Sentiment Symposium Tutorial: Stemming

Stemming is a method for collapsing distinct word forms. This could help reduce the vocabulary size, thereby sharpening one's results, especially for small data sets.

This section reviews three common stemming algorithms in the context of sentiment: the Porter stemmer, the Lancaster stemmer, and the WordNet stemmer.

My overall conclusion is that the Porter and Lancaster stemmers destroy too many sentiment distinctions. The WordNet stemmer does not have this problem nearly so severely, but it doesn't do enough collapsing to be worth the resources necessary to run it.

Porter stemmer

The Porter stemmer is one of the earliest and best-known stemming algorithms. It works by heuristically identifying word suffixes (endings) and stripping them off, with some regularization of the endings.

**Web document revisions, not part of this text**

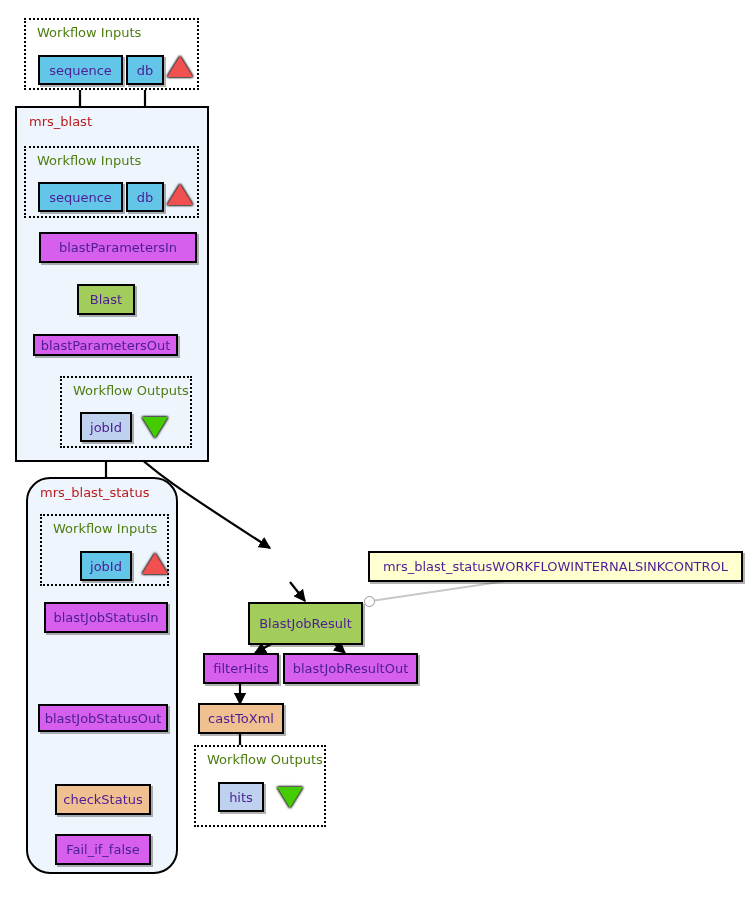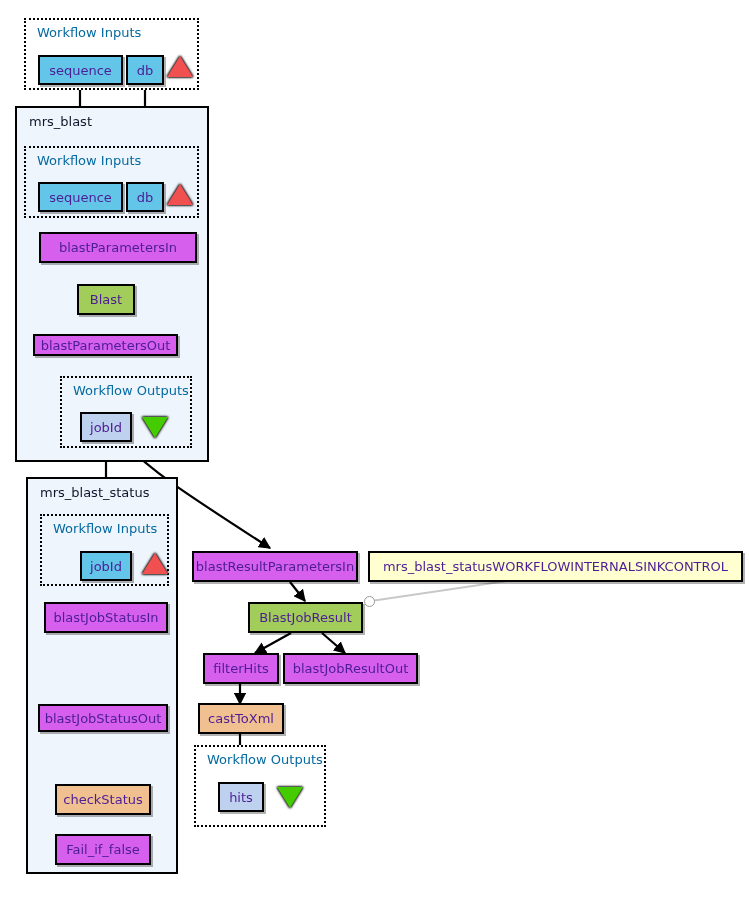"Workflow Inputs" .io-group-label { color: #0369a1 -> #4d7c0f }
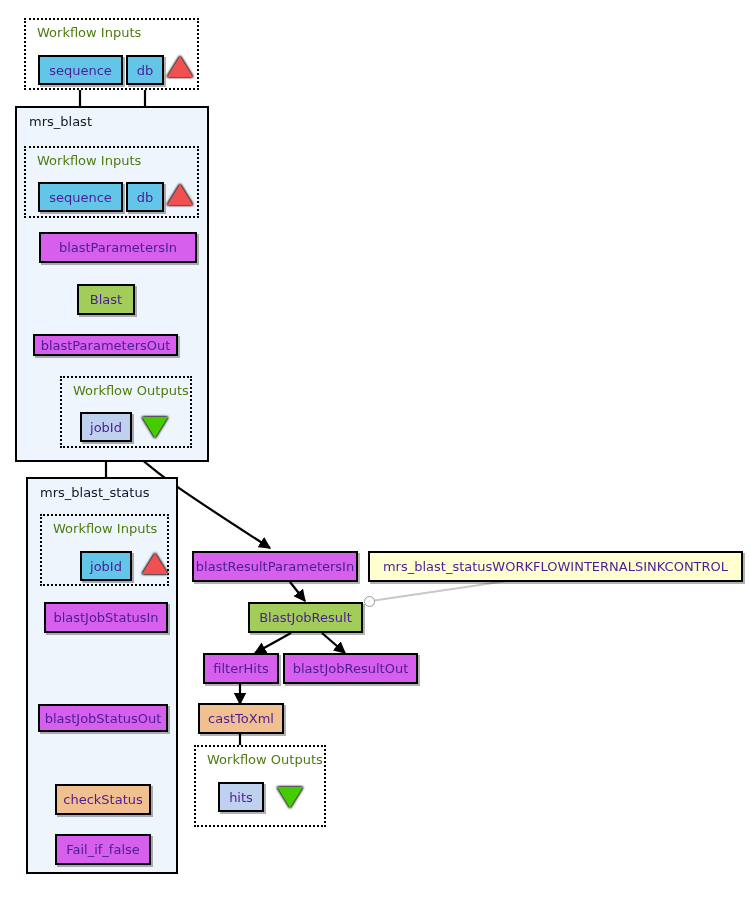"mrs_blast" .nested-wf-label { color: #0f172a -> #b91c1c }
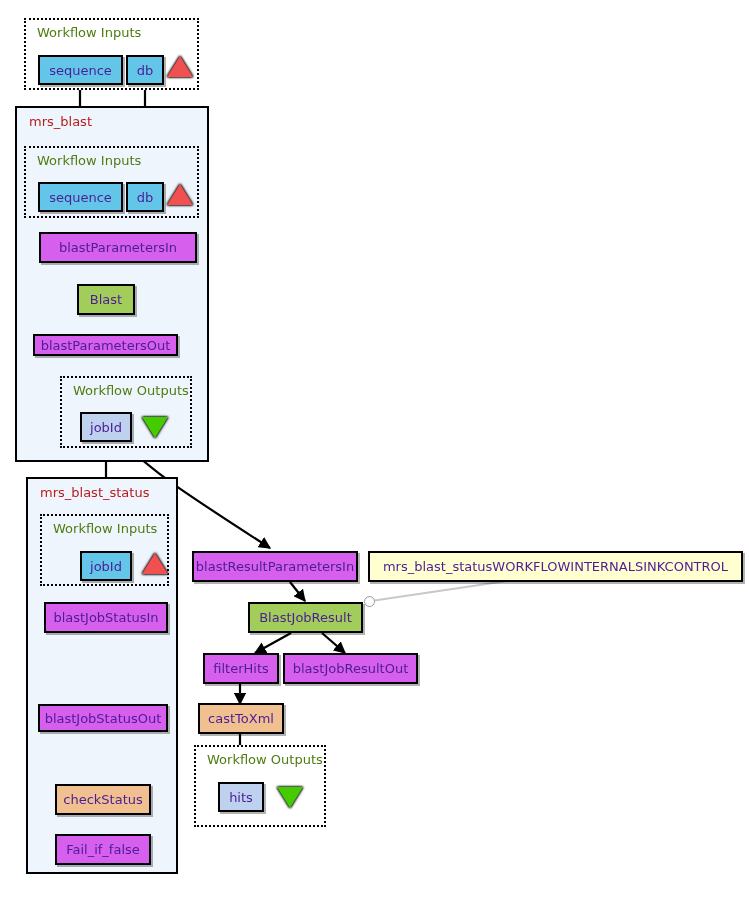"mrs_blast_status" div.nested-wf { border-radius: none -> 24px }
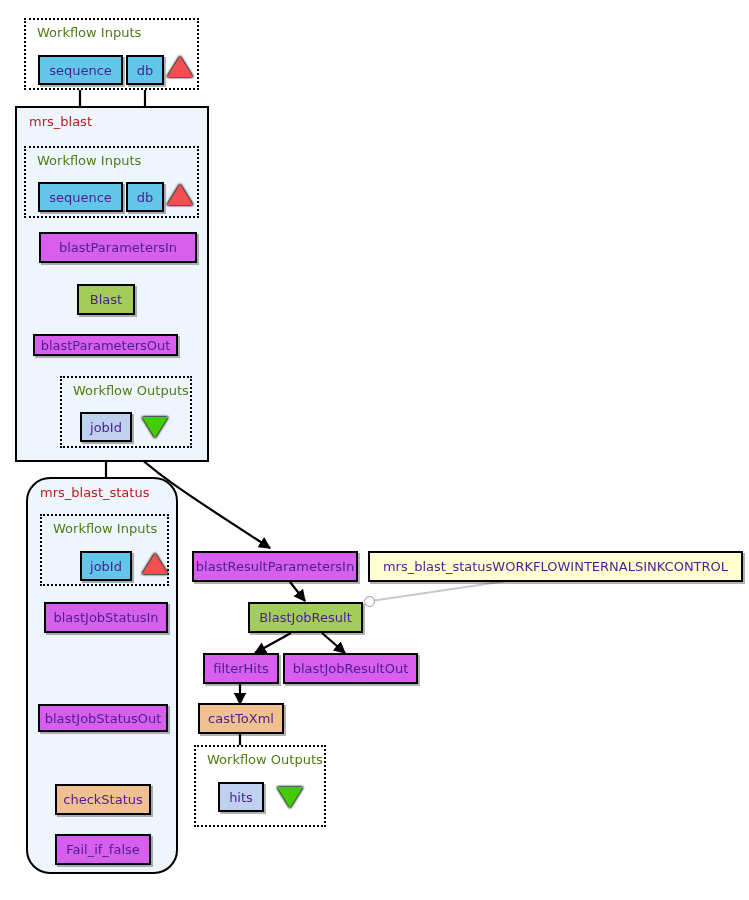"blastResultParametersIn" div.node { html: <div> <span>blastResultParametersIn</span> </div> -> none }
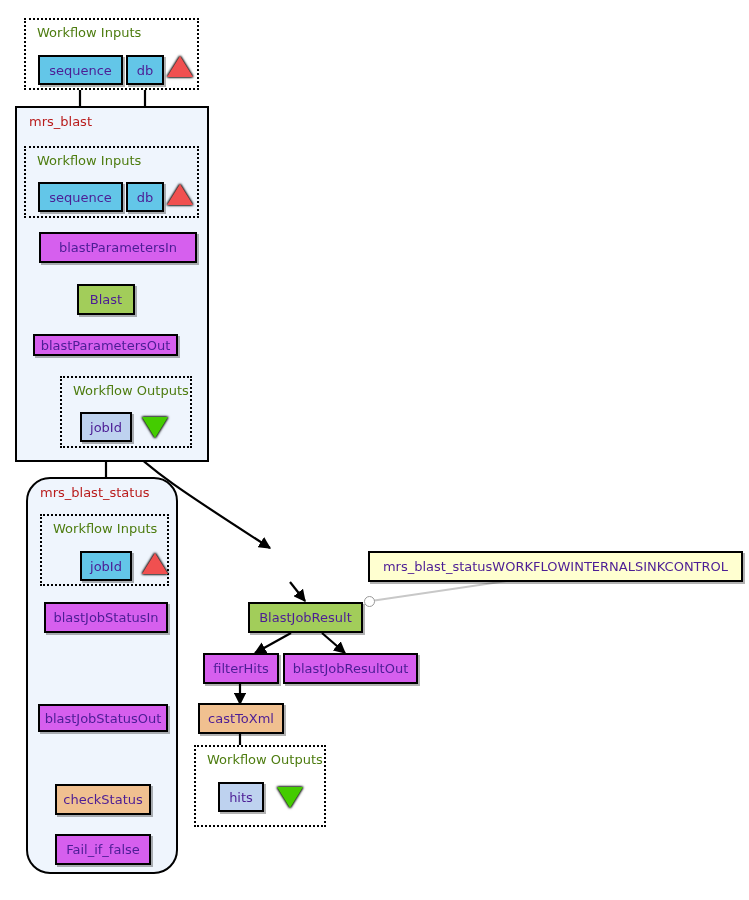"BlastJobResult" div.node { height: 31px -> 43px }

The Porter stemmer often collapses sentiment distinctions, by mapping two words with different sentiment into the same stemmed form. Table tab:porter provides examples of such collapsing relative to the disjoint Positiv/Negativ classess of the Harvard General Inquirer, a large gold-standard semantic resource containing extensive sentiment information.

Table tab:porter

Porter stemming. 36 instances in which an Harvard Inquirer Positiv/Negativ distinction is destroyed by the algorithm.

Positiv	Negativ	Stemmed
captivation	captive	captiv
common	commoner	common
defend	defendant	defend
defense	defensive	defens
dependability	dependent	depend
dependable	dependent	depend
desirable	desire	desir
dominance	dominate	domin
dominance	domination	domin
extravagance	extravagant	extravag
home	homely	home
pass	passe	pass
patron	patronize	patron
prosecute	prosecution	prosecut
affection	affectation	affect
capitalize	capital	capit
closeness	close	close
commitment	commit	commit

Positiv	Negativ	Stemmed
competence	compete	compet
competency	compete	compet
competent	compete	compet
conviction	convict	convict
defender	defendant	defend
desirous	desire	desir
impetus	impetuous	impetu
indulgence	indulge	indulg
objective	object	object
objective	objection	object
rational	ration	ration
subsidize	subside	subsid
temperance	temper	temper
temperate	temper	temper
tolerance	tolerable	toler
tolerant	tolerable	toler
tolerate	tolerable	toler
toleration	tolerable	toler

Lancaster stemmer

The Lancaster stemmer is another widely used stemming algorithm. However, for sentiment analysis, it is arguably even more problematic than the Porter stemmer, since it collapses even more words of differing sentiment. Table tab:lancaster illustrates with a randomly chosen selection of such collapses, again using the Harvard General Inquirer's Positiv/Negativ distinction as a gold standard.

Table tab:lancaster

Lancaster stemming. 50 randomly selected instances in which a Harvard Inquirer Positiv/Negativ distinction is destroyed by the algorithm.

Positiv	Negativ	Stemmed
apprehend	apprehensive	apprehend
arbitrate	arbitrary	arbit
arbitration	arbitrary	arbit
audible	audacious	aud
call	callous	cal
capitalize	capital	capit
captivation	capture	capt
captivation	captive	capt
comical	commiseration	com
comely	commiseration	com
comic	commiseration	com
commitment	commit	commit
competency	compete	compet
compliment	complicate	comply
compliment	complication	comply
consummate	consumptive	consum
content	conceal	cont
contentment	conceal	cont
conviction	convict	convict
credentials	credulous	cred
credibility	credulous	cred
cute	cut	cut
deference	defeat	def
defender	defensive	defend
defend	defensive	defend

Positiv	Negativ	Stemmed
defend	defendant	defend
dependability	dependent	depend
desirous	desire	desir
dominance	dominate	domin
famous	famished	fam
fill	filth	fil
flourish	floor	flo
meaningful	mean	mean
notoriety	notorious	not
notable	notorious	not
passionate	passe	pass
pass	passe	pass
patronage	patronize	patron
rational	ration	rat
refuge	refugee	refug
repentance	repeal	rep
repent	repeal	rep
ripe	rip	rip
savings	savage	sav
simplify	simplistic	simpl
simplicity	simplistic	simpl
suffice	sufferer	suff
temperate	temper	temp
tolerant	tolerable	tol
truth	truant	tru

WordNet stemmer

WordNet (Fellbaum 1998) has high-precision stemming functionality, but it is probably of limited use for sentiment analysis. To effect real change, it requires (word, part-of-speech tag) pairs, where the part-of-speech is a, n, r (adverb), or v. When given such pairs, it collapses tense, aspect, and number marking.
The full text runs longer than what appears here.